When my mom gave me a pressure cooker, I rolled my eyes and thought “Thanks. Another “as seen on tv” gimmick.” I felt bad for feeling so unappreciative, but I just didn’t want any more junk taking up space in my house. BOY WAS I WRONG!!! I’ve you’ve never used a self-contained electric pressure cooker, you don’t know what you’re missing! For me, as a vegetarian (trying to be WFPB) I’ve been discovering the wonderful world of pressure cookers and they’re just great! They allow you to cook everything right inside the one pot so all you have for cleanup is a few utensils, a cutting board and the pot! Like a slow cooker, they’re a set-it-and-forget-it cooking tool that makes many dishes an absolute breeze. (For an example, check out my Vegan Pressure Cooker Cuban Black Beans)
Dried beans are one of my favorite uses for the pressure cooker for a number of reasons.
- Dry beans are cheaper than canned beans
- Dried beans aren’t sitting in a ton of sodium
- The texture is better (and you can control it if you want the texture different
So here is how you cook black beans in the pressure cooker.
- Rinse your dry beans and make sure there aren’t any pebbles or stones.
- Add you rinsed beans to the pressure cooker
- Add the appropriate amount of water (see below)
- Set the pressure cooker and walk away!
- 1 pound dried beans + 5 cups water – Set your pressure cooker for 30 minutes and then when it finishes, allow 20 minutes for it to naturally de-pressurize. This should give you perfect beans without much liquid to drain. I drain and rinse my beans before using them for most things.
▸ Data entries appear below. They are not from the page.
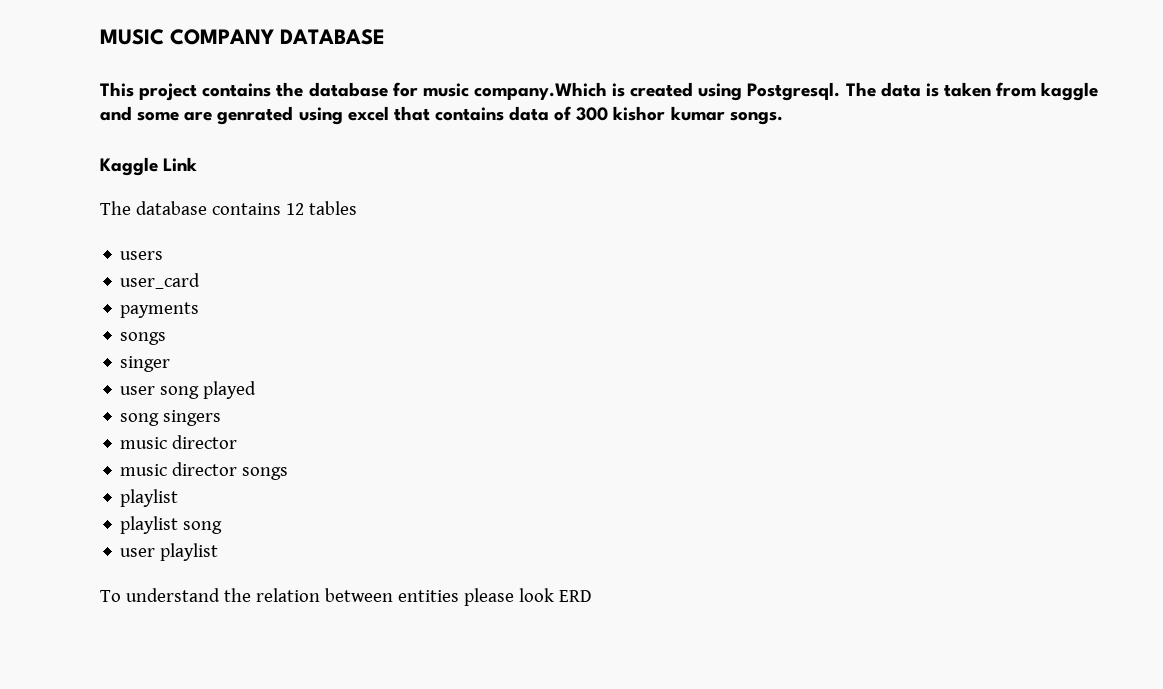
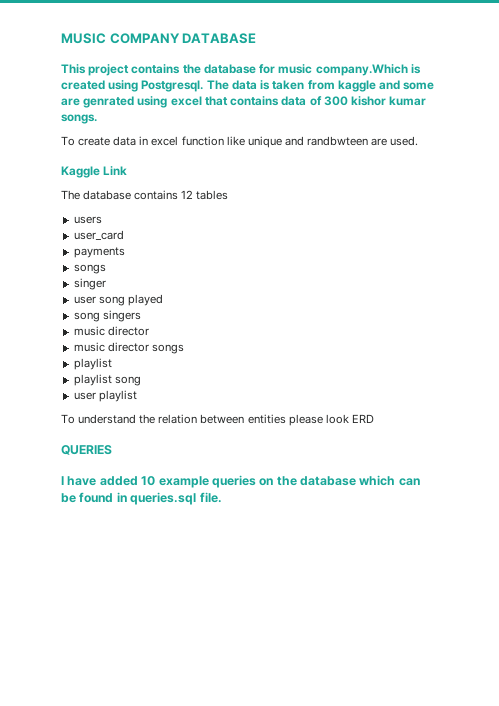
+ To create data in excel function like unique and randbwteen are used.
+ QUERIES
+ I have added 10 example queries on the database which can be found in queries.sql file.

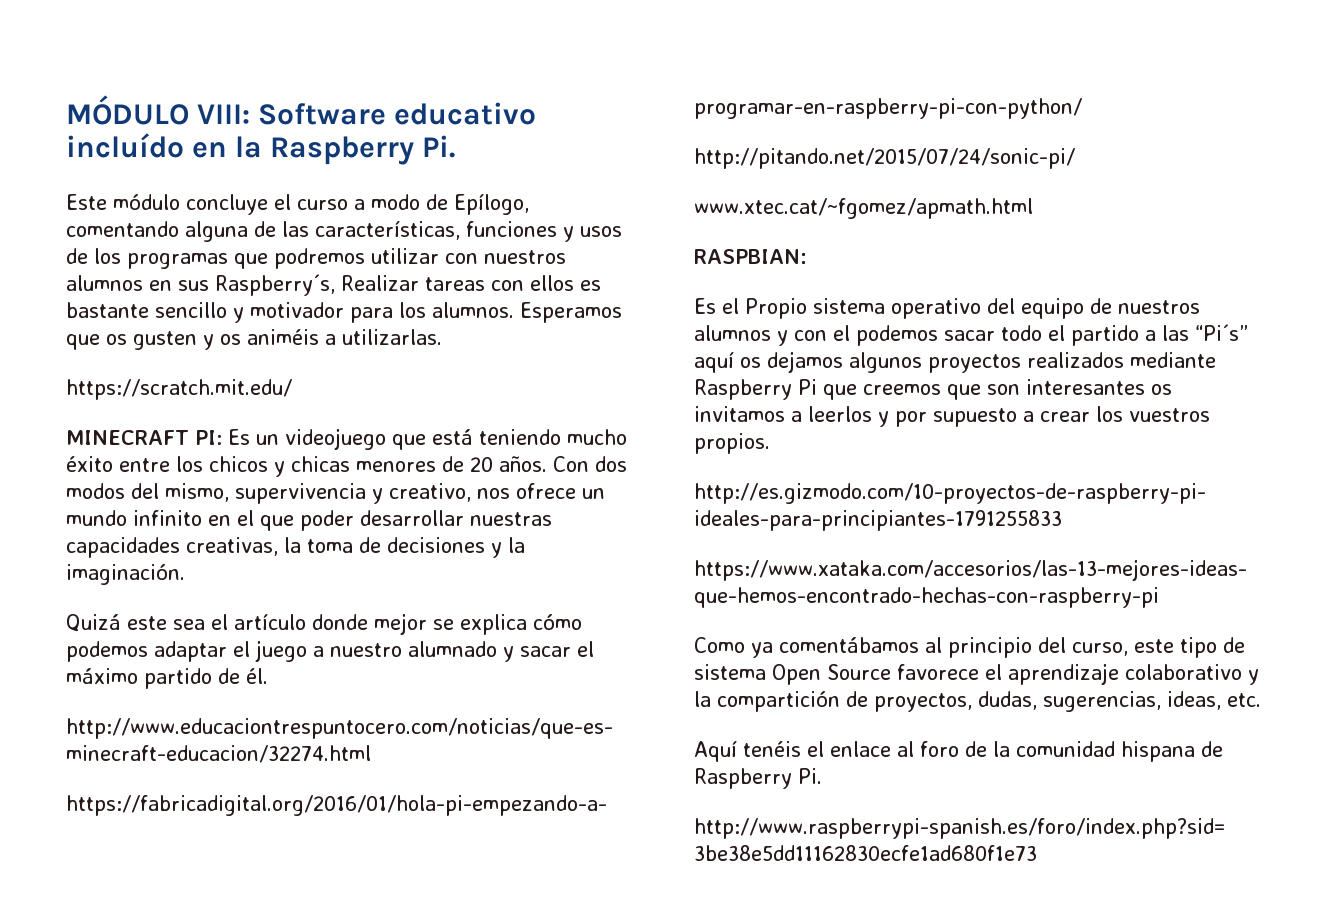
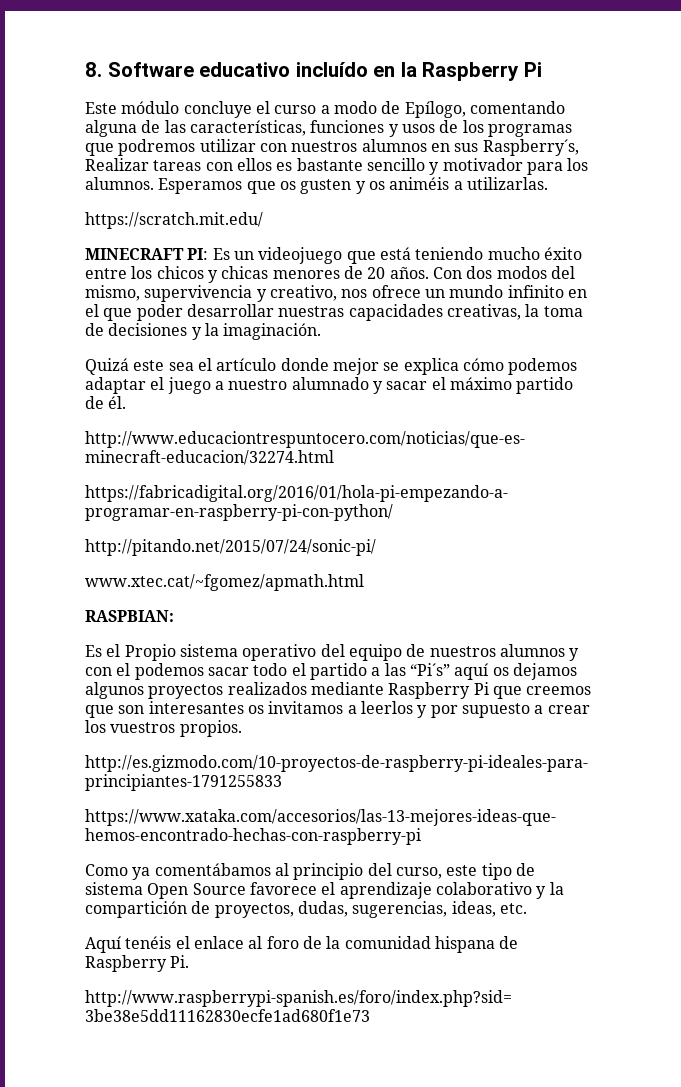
- MÓDULO VIII: Software educativo incluído en la Raspberry Pi.
+ 8. Software educativo incluído en la Raspberry Pi

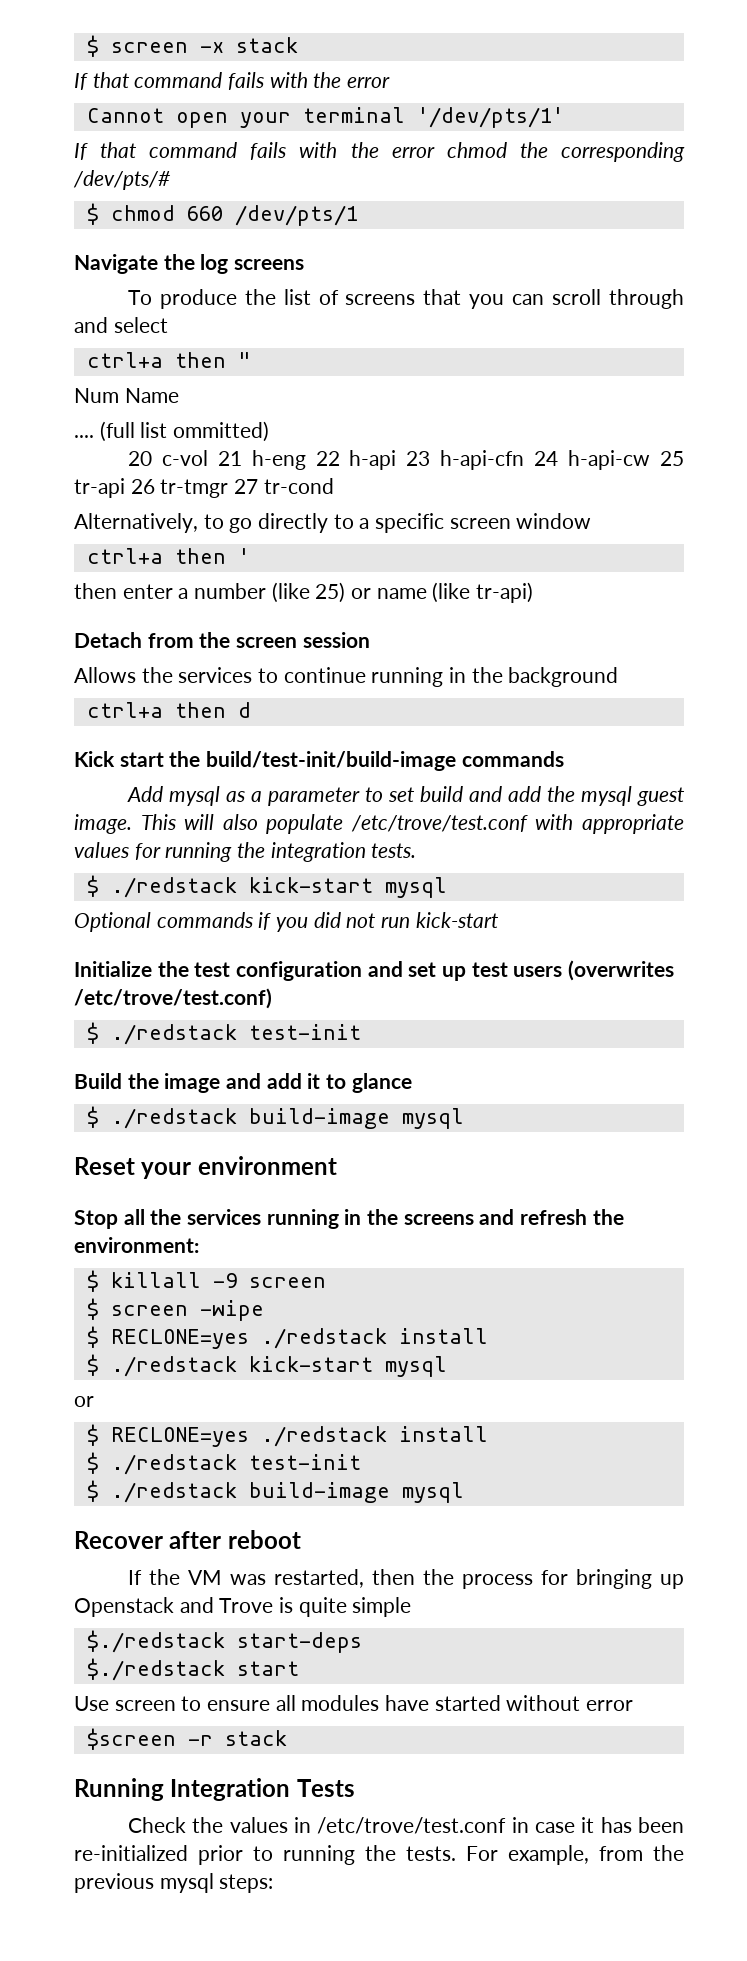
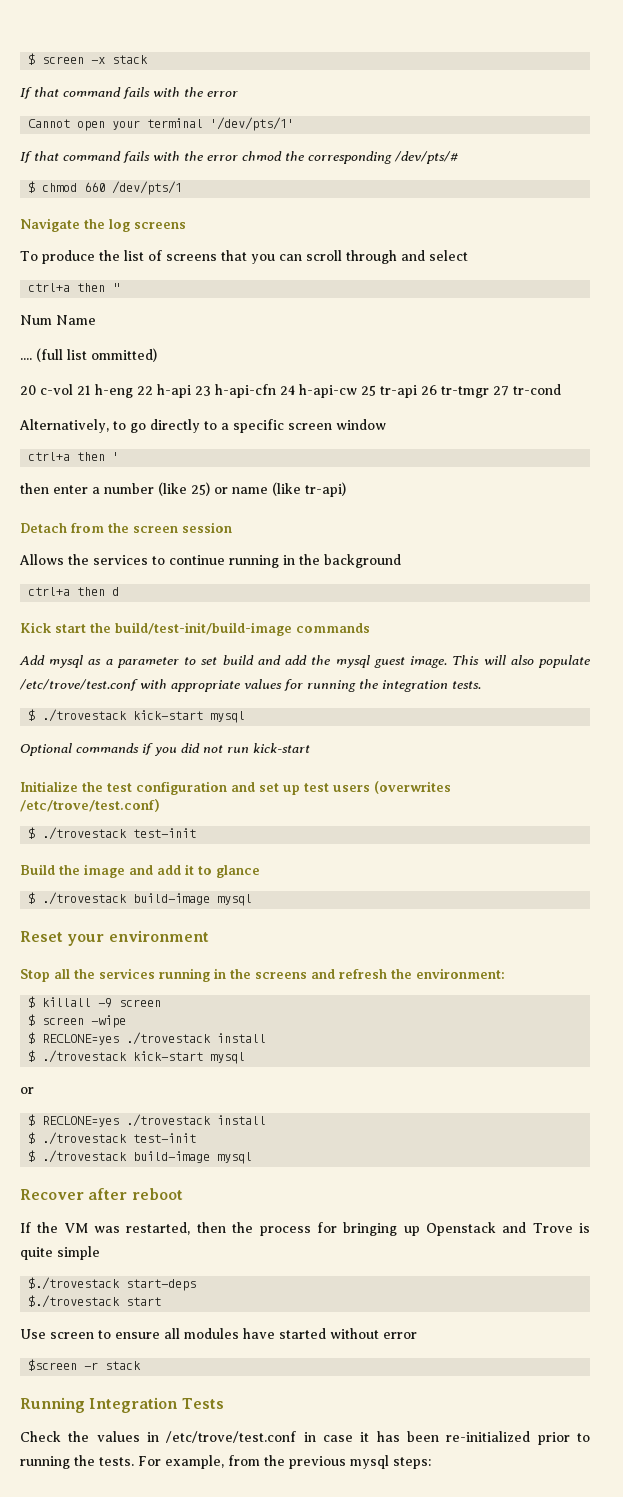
  This will also populate /etc/trove/test.conf with appropriate values for running the integration tests.
- $ ./redstack kick-start mysql
+ $ ./trovestack kick-start mysql
  Initialize the test configuration and set up test users (overwrites /etc/trove/test.conf)
- $ ./redstack test-init
+ $ ./trovestack test-init
  Build the image and add it to glance
- $ ./redstack build-image mysql
+ $ ./trovestack build-image mysql
  $ screen -wipe
- $ RECLONE=yes ./redstack install
- $ ./redstack kick-start mysql
+ $ RECLONE=yes ./trovestack install
+ $ ./trovestack kick-start mysql
  or
- $ RECLONE=yes ./redstack install
- $ ./redstack test-init
- $ ./redstack build-image mysql
+ $ RECLONE=yes ./trovestack install
+ $ ./trovestack test-init
+ $ ./trovestack build-image mysql
- $./redstack start-deps
+ $./trovestack start-deps
- $./redstack start
+ $./trovestack start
This should leave your beans whole and perfectly cooked. Not too mushy, not too hard. For more al dente beans, try cooking for a few minutes less. For softer beans, 5 minutes longer.
- 1 pound dried beans = 2 cups dried beans = 5 cups cooked beans
- 1 (15-ounce) can = 1 ½ cups cooked beans If a recipe calls for a “can of black beans” use this as your guide.